**Problem**: Copy out the records precisely, omitting pictures.

**Information given**:
------------------------------

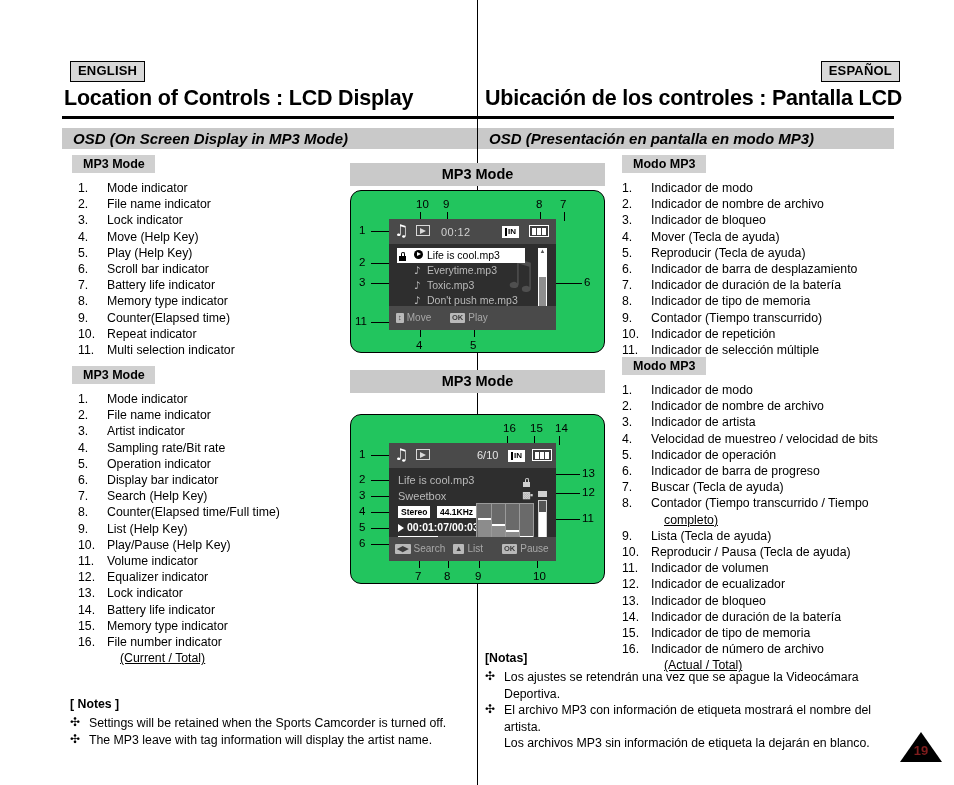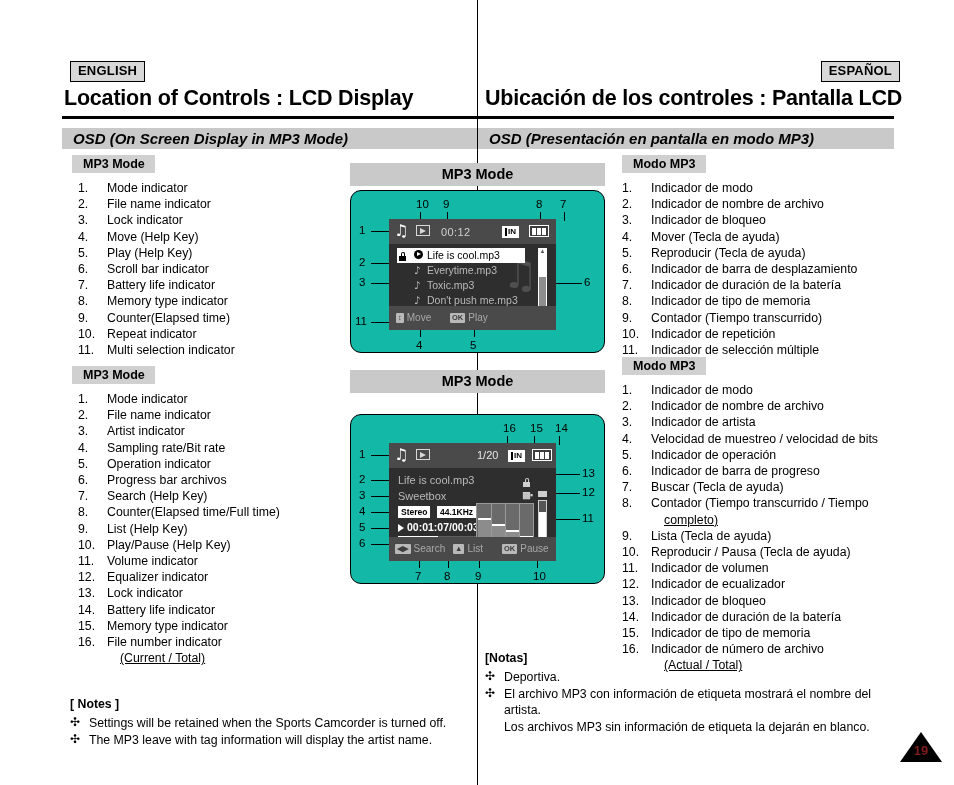--- a/index.html
+++ b/index.html
@@ -134,7 +134,7 @@
   .fig-body {
     border:1.6px solid #000;
     border-radius:11px;
-    background:#14b8a6;
+    background:#22c55e;
     position:relative;
   }
   .lcd {

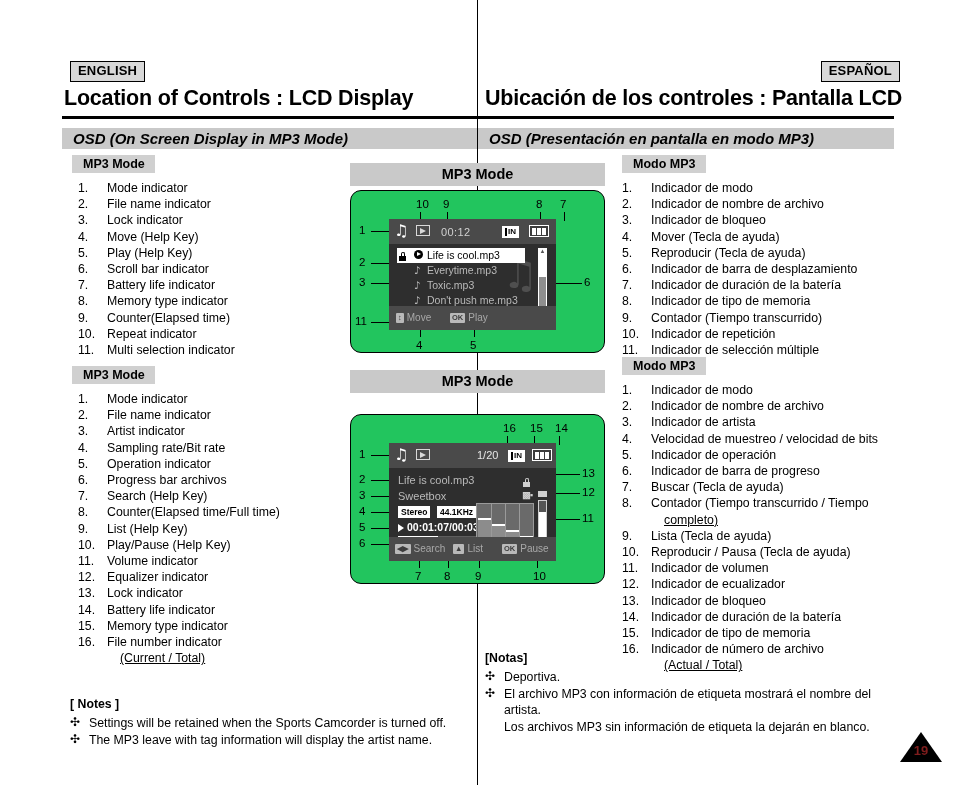--- a/index.html
+++ b/index.html
@@ -475,7 +475,7 @@
         <div class="lcd-top">
           <div class="ic-note" style="left:5px; top:4px;">♫</div>
           <div class="ic-rpt" style="left:27px; top:6px;"></div>
-          <div class="fnum" style="left:88px; top:6px;">1/20</div>
+          <div class="fnum" style="left:88px; top:6px;">6/10</div>
           <div class="ic-mem" style="left:119px; top:7px;"><span class="bar"></span><span>IN</span></div>
           <div class="ic-batt" style="left:143px; top:6px;">
               <i></i>

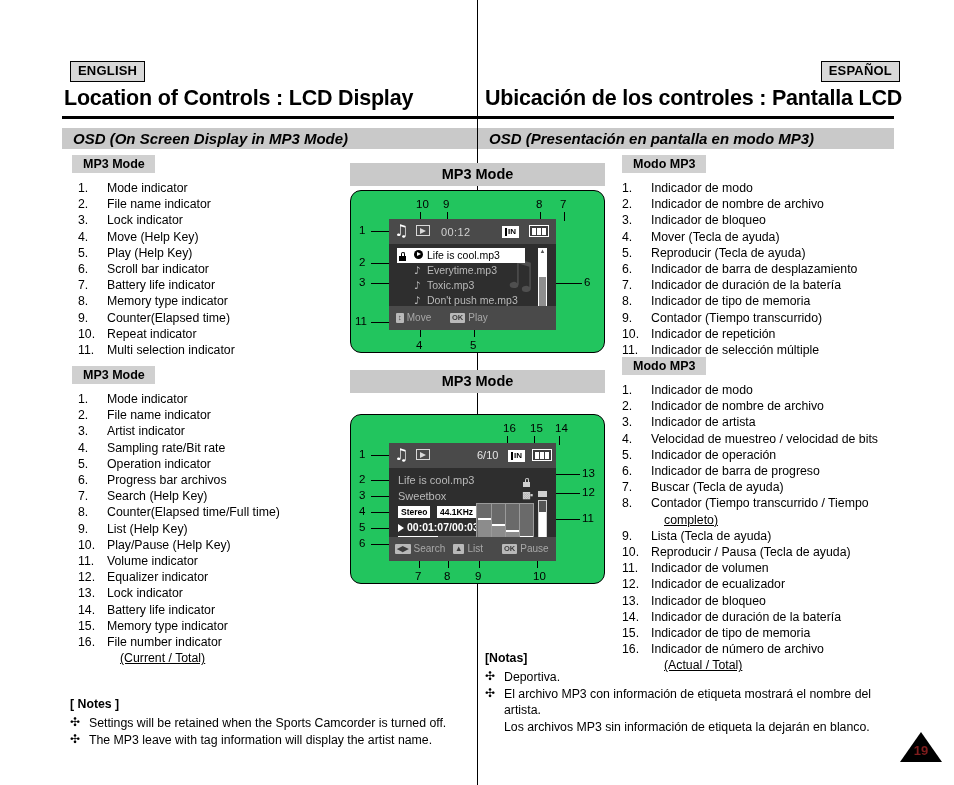--- a/index.html
+++ b/index.html
@@ -296,7 +296,7 @@
       <li><span class="num">3.</span><span>Artist indicator</span></li>
       <li><span class="num">4.</span><span>Sampling rate/Bit rate</span></li>
       <li><span class="num">5.</span><span>Operation indicator</span></li>
-      <li><span class="num">6.</span><span>Progress bar archivos</span></li>
+      <li><span class="num">6.</span><span>Display bar indicator</span></li>
       <li><span class="num">7.</span><span>Search (Help Key)</span></li>
       <li><span class="num">8.</span><span>Counter(Elapsed time/Full time)</span></li>
       <li><span class="num">9.</span><span>List (Help Key)</span></li>

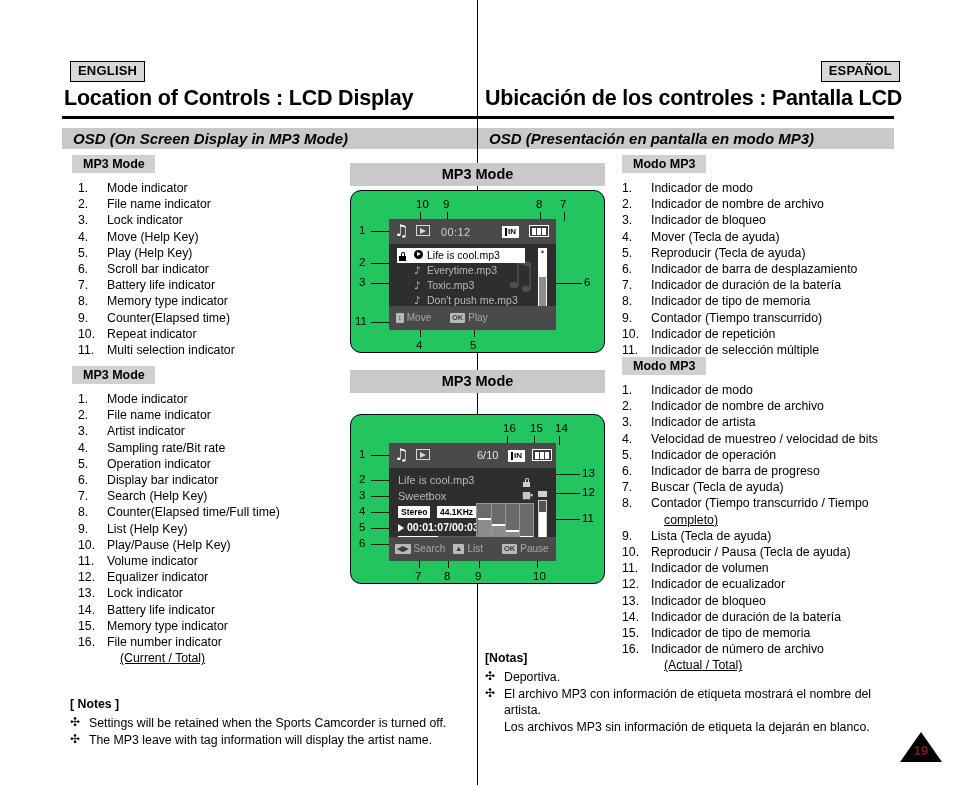--- a/index.html
+++ b/index.html
@@ -546,7 +546,7 @@
 
   <div class="notes" id="notes-es">
     <div class="nhead">[Notas]</div>
-    <div class="nitem"><span class="bullet">✣</span></div>
+    <div class="nitem"><span class="bullet">✣</span><span>Los ajustes se retendrán una vez que se apague la Videocámara</span></div>
     <div class="nsub">Deportiva.</div>
     <div class="nitem"><span class="bullet">✣</span><span>El archivo MP3 con información de etiqueta mostrará el nombre del</span></div>
     <div class="nsub">artista.</div>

------------------------------

**Completed exercise**:
--- a/index.html
+++ b/index.html
@@ -134,7 +134,7 @@
   .fig-body {
     border:1.6px solid #000;
     border-radius:11px;
-    background:#14b8a6;
+    background:#22c55e;
     position:relative;
   }
   .lcd {

--- a/index.html
+++ b/index.html
@@ -475,7 +475,7 @@
         <div class="lcd-top">
           <div class="ic-note" style="left:5px; top:4px;">♫</div>
           <div class="ic-rpt" style="left:27px; top:6px;"></div>
-          <div class="fnum" style="left:88px; top:6px;">1/20</div>
+          <div class="fnum" style="left:88px; top:6px;">6/10</div>
           <div class="ic-mem" style="left:119px; top:7px;"><span class="bar"></span><span>IN</span></div>
           <div class="ic-batt" style="left:143px; top:6px;">
               <i></i>

--- a/index.html
+++ b/index.html
@@ -296,7 +296,7 @@
       <li><span class="num">3.</span><span>Artist indicator</span></li>
       <li><span class="num">4.</span><span>Sampling rate/Bit rate</span></li>
       <li><span class="num">5.</span><span>Operation indicator</span></li>
-      <li><span class="num">6.</span><span>Progress bar archivos</span></li>
+      <li><span class="num">6.</span><span>Display bar indicator</span></li>
       <li><span class="num">7.</span><span>Search (Help Key)</span></li>
       <li><span class="num">8.</span><span>Counter(Elapsed time/Full time)</span></li>
       <li><span class="num">9.</span><span>List (Help Key)</span></li>

--- a/index.html
+++ b/index.html
@@ -546,7 +546,7 @@
 
   <div class="notes" id="notes-es">
     <div class="nhead">[Notas]</div>
-    <div class="nitem"><span class="bullet">✣</span></div>
+    <div class="nitem"><span class="bullet">✣</span><span>Los ajustes se retendrán una vez que se apague la Videocámara</span></div>
     <div class="nsub">Deportiva.</div>
     <div class="nitem"><span class="bullet">✣</span><span>El archivo MP3 con información de etiqueta mostrará el nombre del</span></div>
     <div class="nsub">artista.</div>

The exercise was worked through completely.